No. I agree with JaneDoe's comment above "in as many minutes" stood out too much for me to want to know more.

Jillian Kuhns said...

No, it's a little vague and it's not sucking me in.

Heather Hawke said...

No. I wanted some idea of who was experiencing those rumbles. Anybody?

Megan C. said...

No. It feels awkward.

Margot Galaway said...

No. Perhaps if there was a character involved it would be more interesting.

White Gardenia said...

Yes. I like it. I can envision your MC looking up and wondering if he/she should get the heck out of there. I'm intrigued.

Shannon Schuren said...

No. Not enough info to interest me.

Leah Petersen said...

No. I'm not sure what that means and I've been given no reason to care or to want to.

Marianne Su said...

No. This sentence is missing emotion.

Melinda said...

No, nothing really wrong, but also nothing drawing me in. Needs more voice maybe.

foxfyre said...

No. Lacks voice. If the character were in the cavern, or cared about what was happening there, I'd expect to see that emotion reflected here.

Kelsey (Dominique) Ridge said...

No. Although I think I see what you're getting at, when there are no characters to worry about, I don't care what's happening with the tunnel.

Petre Pan said...

Yes, but it depends heavily on the next sentence. The quaking interests me, and I often like omniscient narrator beginnings. However, I'd need a really good 'feeling' sentence for the next one.

Anonymous said...

No, awkward

Shiela Calderón Blankemeier said...

Yes. Danger, specific timeline. I'm there.

jedlight said...

Yes, although it's obviously a set up and doesn't give much information, it has enough to make me read the next sentence. The voice is good and strong.

sbibb said...

No. While I now have some idea of what's going on, it doesn't really catch my attention. It could be because I don't know if this is good or bad for the main character.

Mary Holm said...

No. No hint of who is experiencing the rumbling and why the number of rumbles matters.

Robin Weeks said...

No--try adding an "and" at the end, then showing how a character reacts to the rumbling.

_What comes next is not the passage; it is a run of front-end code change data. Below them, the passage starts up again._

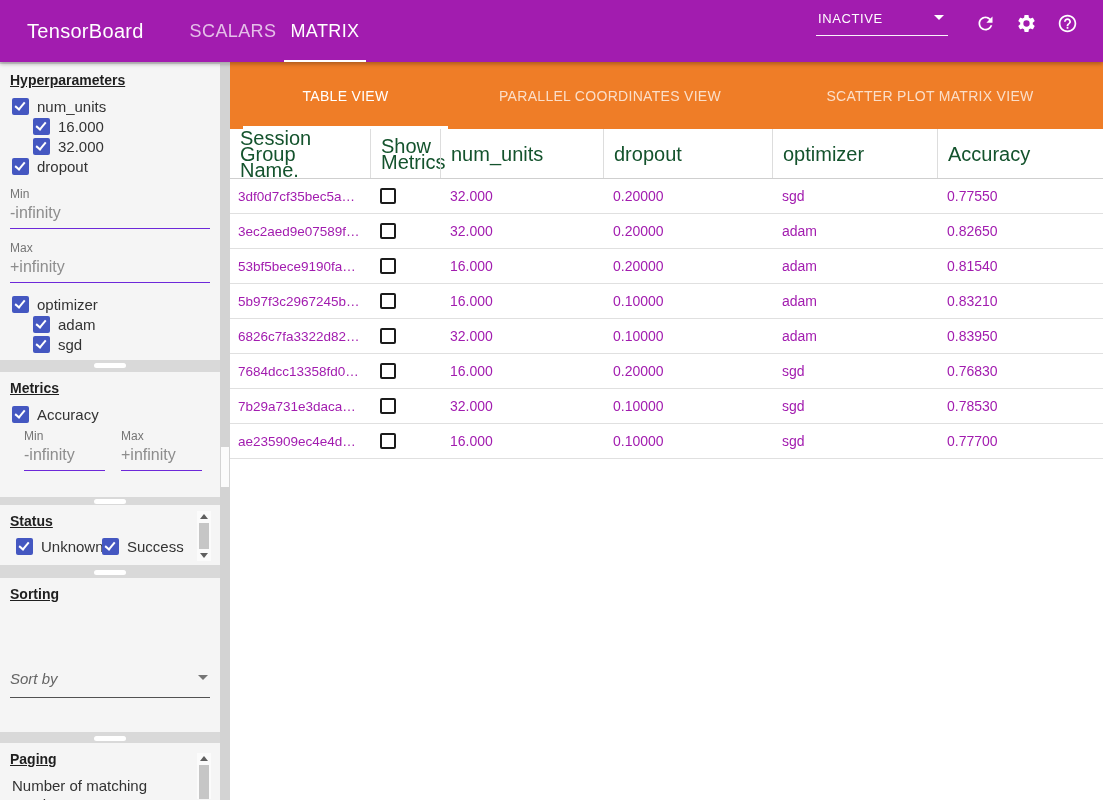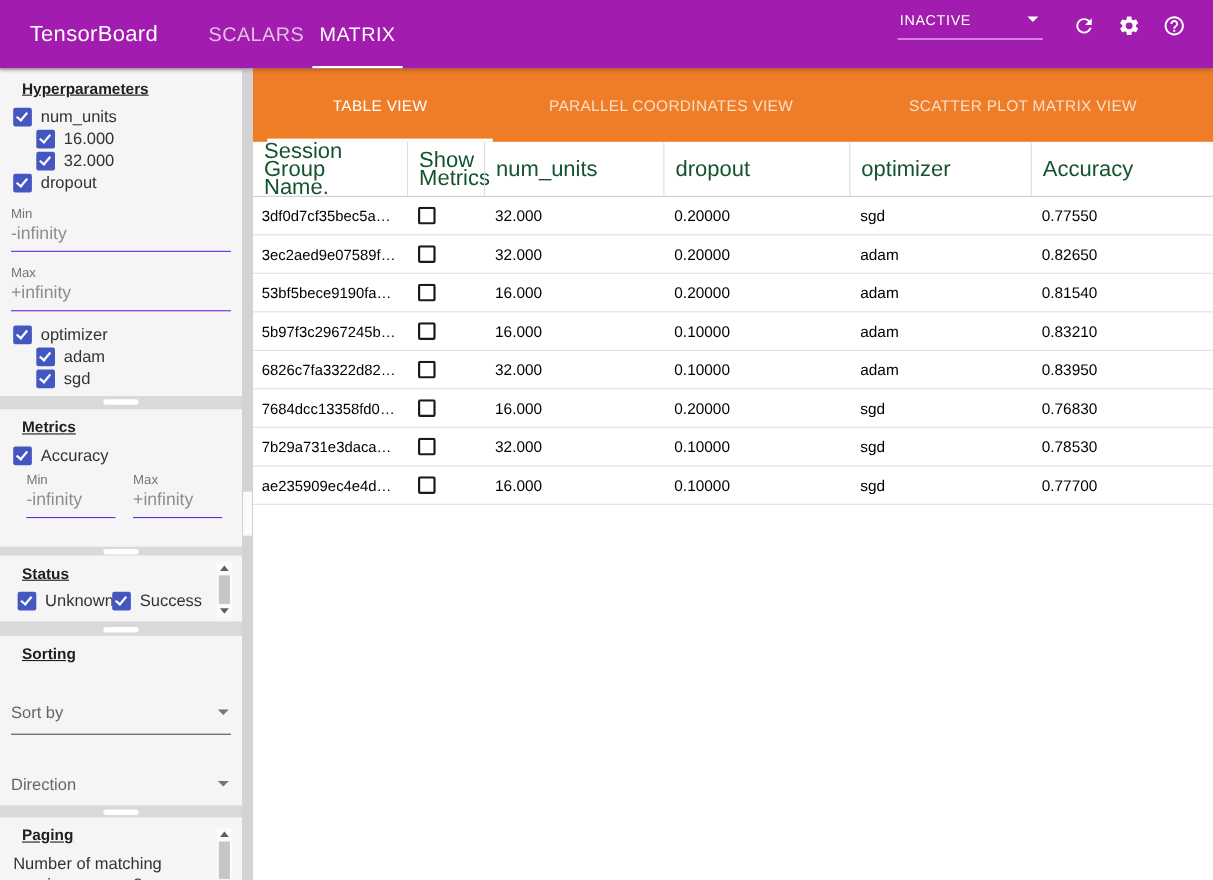--- a/index.html
+++ b/index.html
@@ -52,7 +52,7 @@
     background:#fbfbfb; }
 
   .panel-title { font-size:14px; font-weight:700; color:#1f1f1f;
-    text-decoration:underline; margin:8px 0 9px 20px; }
+    text-decoration:underline; margin:8px 0 9px 10px; }
   .cb { width:17px; height:17px; border-radius:2px; position:relative; flex:none;
     display:inline-block; cursor:pointer; }
   .cb.checked { background:#4457c1; }

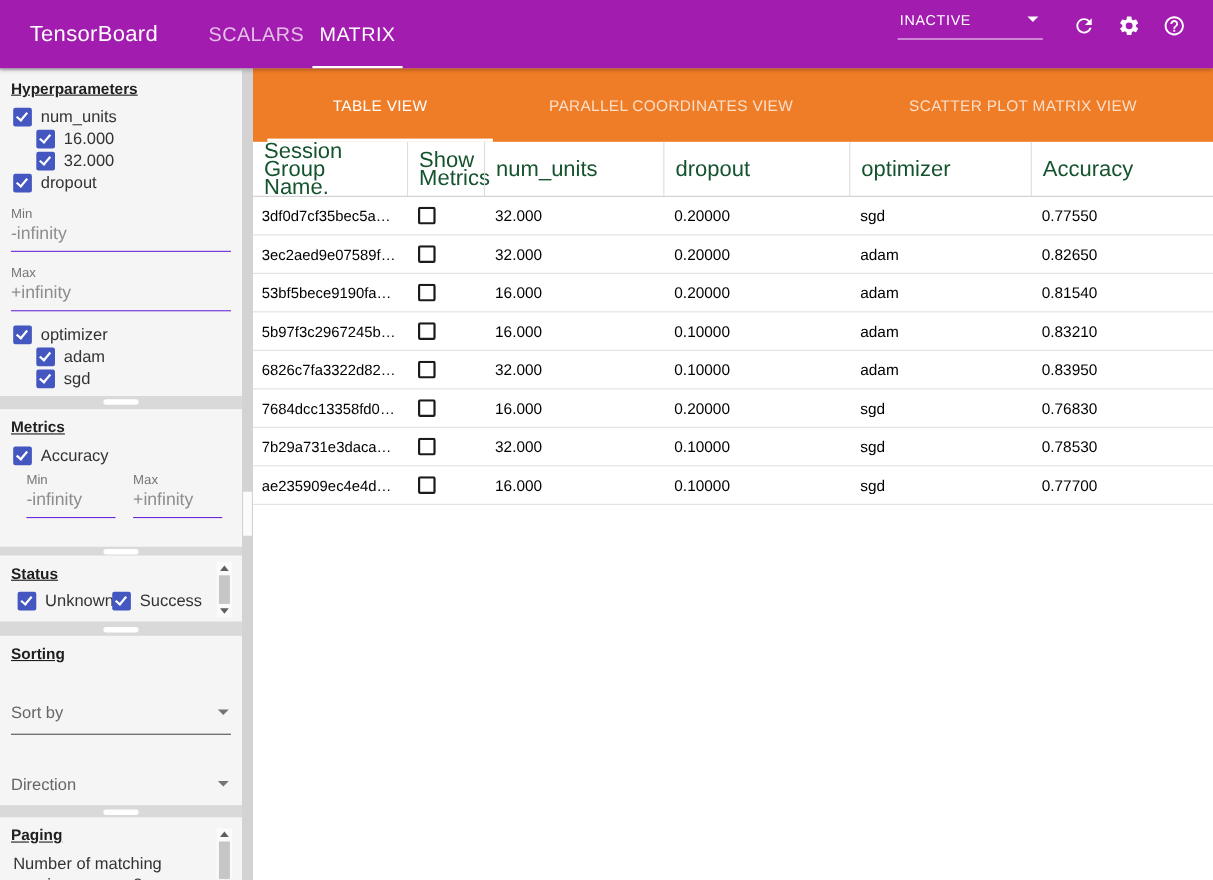--- a/index.html
+++ b/index.html
@@ -116,7 +116,7 @@
     font-weight:500; color:#14532d; line-height:16px; cursor:pointer; }
   .th + .th { border-left:1px solid #ddd; }
   .trow { display:flex; height:35px; align-items:center; border-bottom:1px solid #e0e0e0;
-    font-size:14px; color:#000000; }
+    font-size:14px; color:#a21caf; }
   .td { padding:0 10px; white-space:nowrap; overflow:hidden; }
   .c1{width:140px}.c2{width:70px}.c3{width:163px}.c4{width:169px}.c5{width:165px}.c6{width:166px}
   .td.c1 { padding-left:8px; font-size:13.5px; }

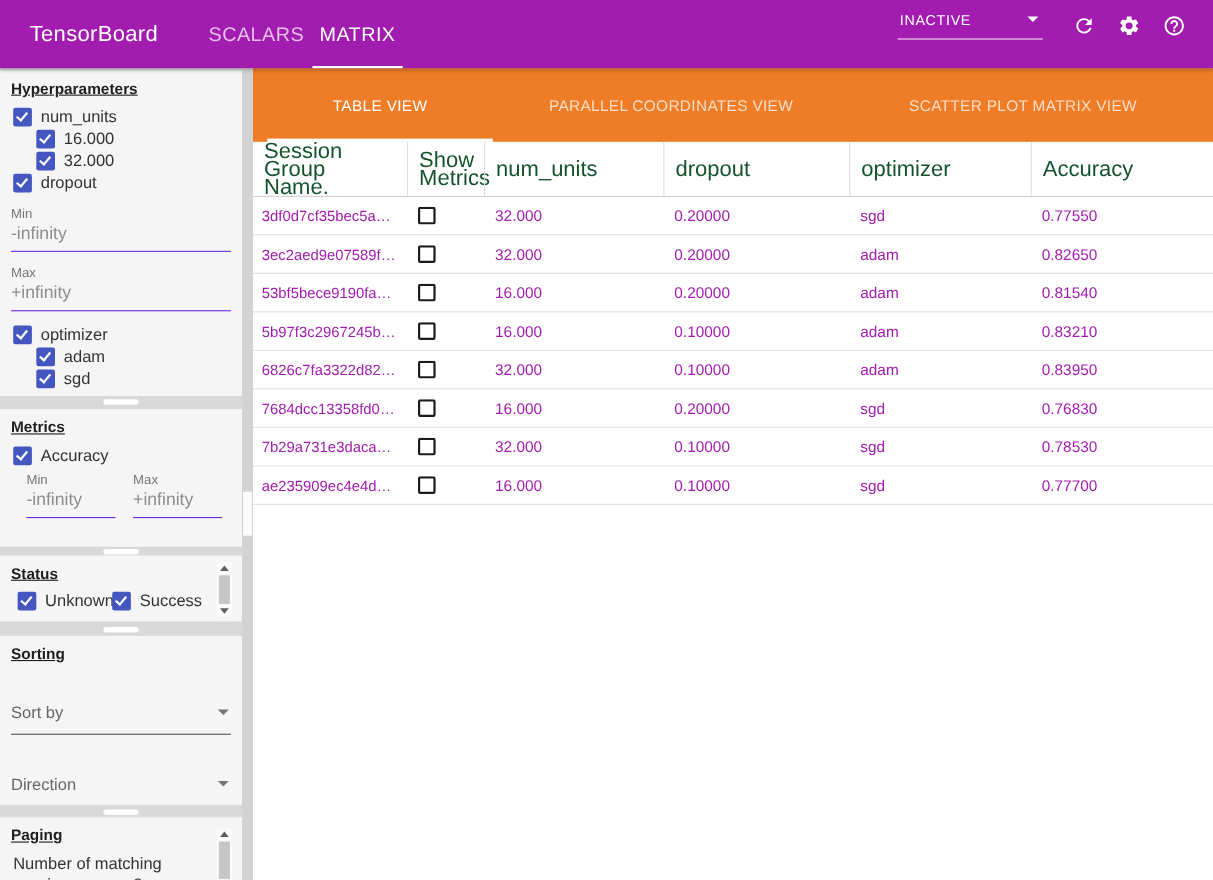--- a/index.html
+++ b/index.html
@@ -92,7 +92,7 @@
   .select-caret { position:absolute; right:2px; top:9px; width:0; height:0;
     border-left:5px solid transparent; border-right:5px solid transparent;
     border-top:5px solid #757575; }
-  .sortby-offset { margin-top:34px; }
+  .sortby-offset { margin-top:64px;font-style:italic; }
   .direction-offset { margin-top:33px; }
   .paging-text { font-size:15px; color:#333; line-height:19px; margin:9px 14px 0 12px;
     width:186px; }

Right now, I don't feel scared for anyone.

Stacy McKitrick said...

No. Maybe if there were people in the cave, I might care to read more.

Abbe Hoggan said...

No. I'd like a sense of the p.o.v. character -- who is experiencing the rumbling and how does he or she feel about it?

Jo Antareau said...

Yes - but only a weak endorsement here. Get into some internalisation and action in the next few lines and you might save it.

Jenn said...

No. Needs emotional reaction to rumbling.

Heather said...

No.

I'd rather start with character and frame this information with the MC's reaction.

AnnieB said...

No. I feel dumped in the middle of action. Don't where I am or who's there that I should care about.

Robb said...

Yes, but needs more impact. Unless the next lines introduce a strong and memorable MC.

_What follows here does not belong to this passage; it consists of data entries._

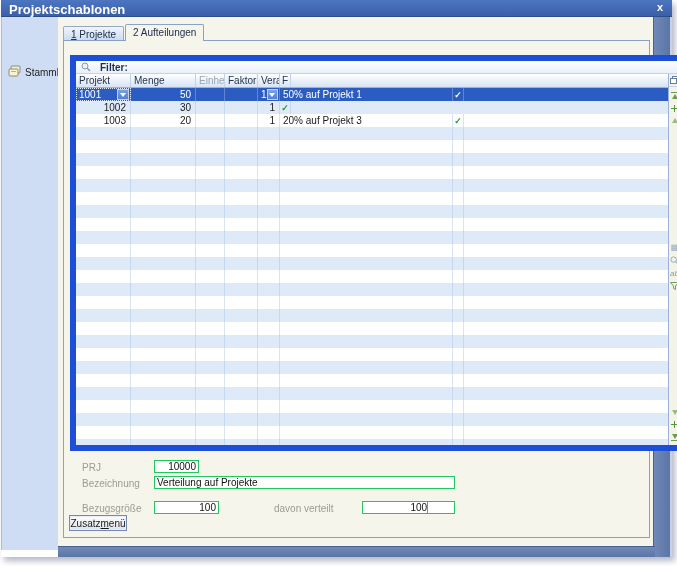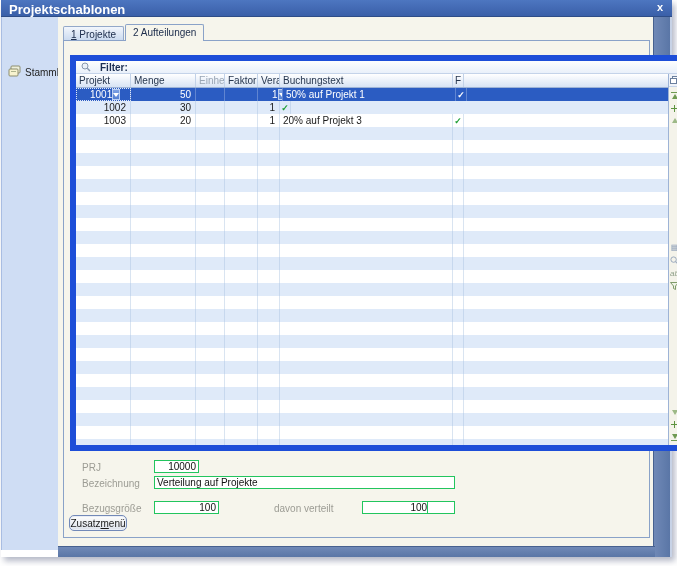--- a/index.html
+++ b/index.html
@@ -167,7 +167,6 @@
               <div class="cell c-einheit dim">Einheit</div>
               <div class="cell c-faktor">Faktor</div>
               <div class="cell c-vera">Vera</div>
-              <div class="cell c-text">Buchungstext</div>
               <div class="cell c-f">F</div>
               <div class="cell c-fill"></div>
             </div>

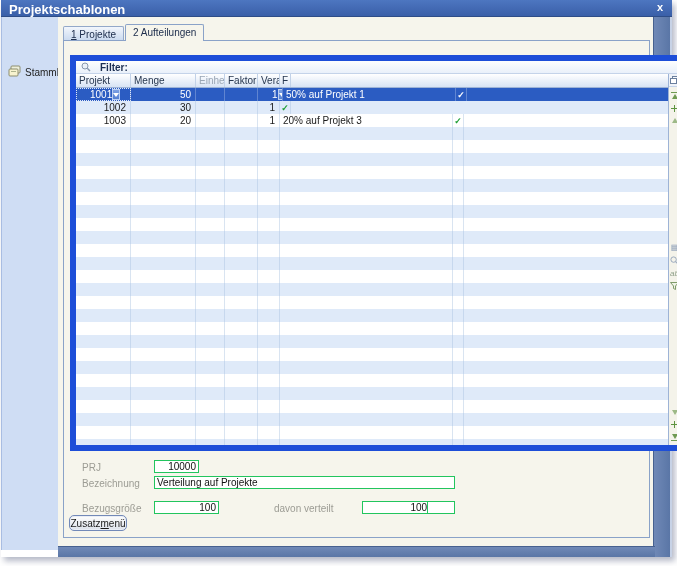--- a/index.html
+++ b/index.html
@@ -72,7 +72,7 @@
   .check { color:#1d9e33; font-size:9px; font-weight:bold; line-height:13px; }
   .row.sel .check { color:#fff; }
 
-  .cell.editor { display:flex; align-items:center; justify-content:space-between; padding:0 12px; }
+  .cell.editor { display:flex; align-items:center; justify-content:space-between; padding:0 1px; }
   .cell.editor .ed-text { color:#fff; padding-left:2px; }
   .cell.editor.focus { outline:1px dotted #dfe8fa; outline-offset:-1px; }
   .dd { width:12px; height:11px; background:linear-gradient(#7da1e4,#5480d2);

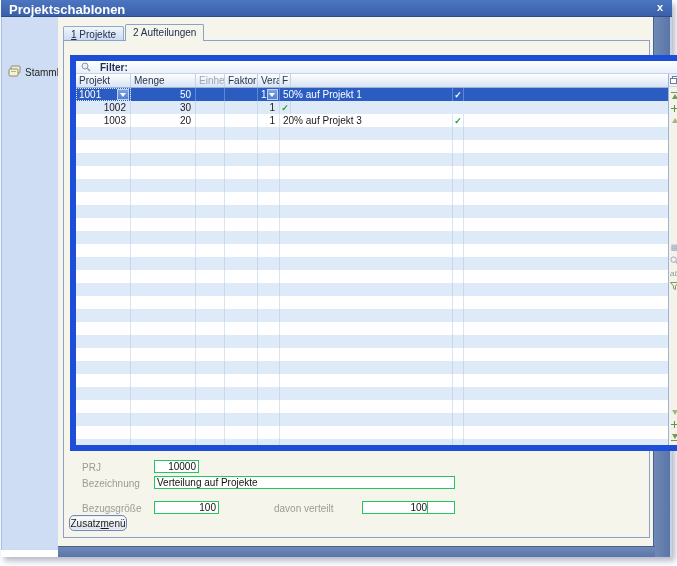--- a/index.html
+++ b/index.html
@@ -108,7 +108,7 @@
            font-family:"Liberation Sans",sans-serif; font-size:10px; padding:0 2px; color:#111; }
   .field.num { text-align:right; }
   .btn { position:absolute; left:5px; top:474px; width:58px; height:16px;
-         border:1px solid #7289b8; border-radius:5px;
+         border:1px solid #7289b8; border-radius:0;
          background:linear-gradient(#fefefd,#dde2eb); font-size:10px; color:#1a1a1a;
          display:flex; align-items:center; justify-content:center; cursor:default;
          box-shadow:0 0 0 1px #e9edf5 inset; }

Danielle La Paglia said...

No. I want to feel how this affects the MC. Does it knock him/her off her feet? Is he/she inside the cavern? Outside? There's not enough here to attach to.

The Savannah Writers Group said...

YES. I'm kind of hooked. I feel like I'm there. I'm in a cavern and it is rumbling. I want to know why. I'm curious and a little scared.

Tori Schindler said...

Yes. It's vague but indicates imminent action, possibly danger.

Barbara said...

Yes. Something is happening, and bigger things may come of it.

Aightball said...

No. This happens a lot in stories and I'm not intrigued.

Britney Gulbrandsen said...

No. I'm just confused.

The Dieselpunkette said...

No - no character to latch onto.

Dale Ibitz said...

No. Is the cavern hungry (all I can think of is a rumbling tummy!)

Jess Crockett said...

Yes, assuming there's some decent action to follow. Rumbling cavern promises this.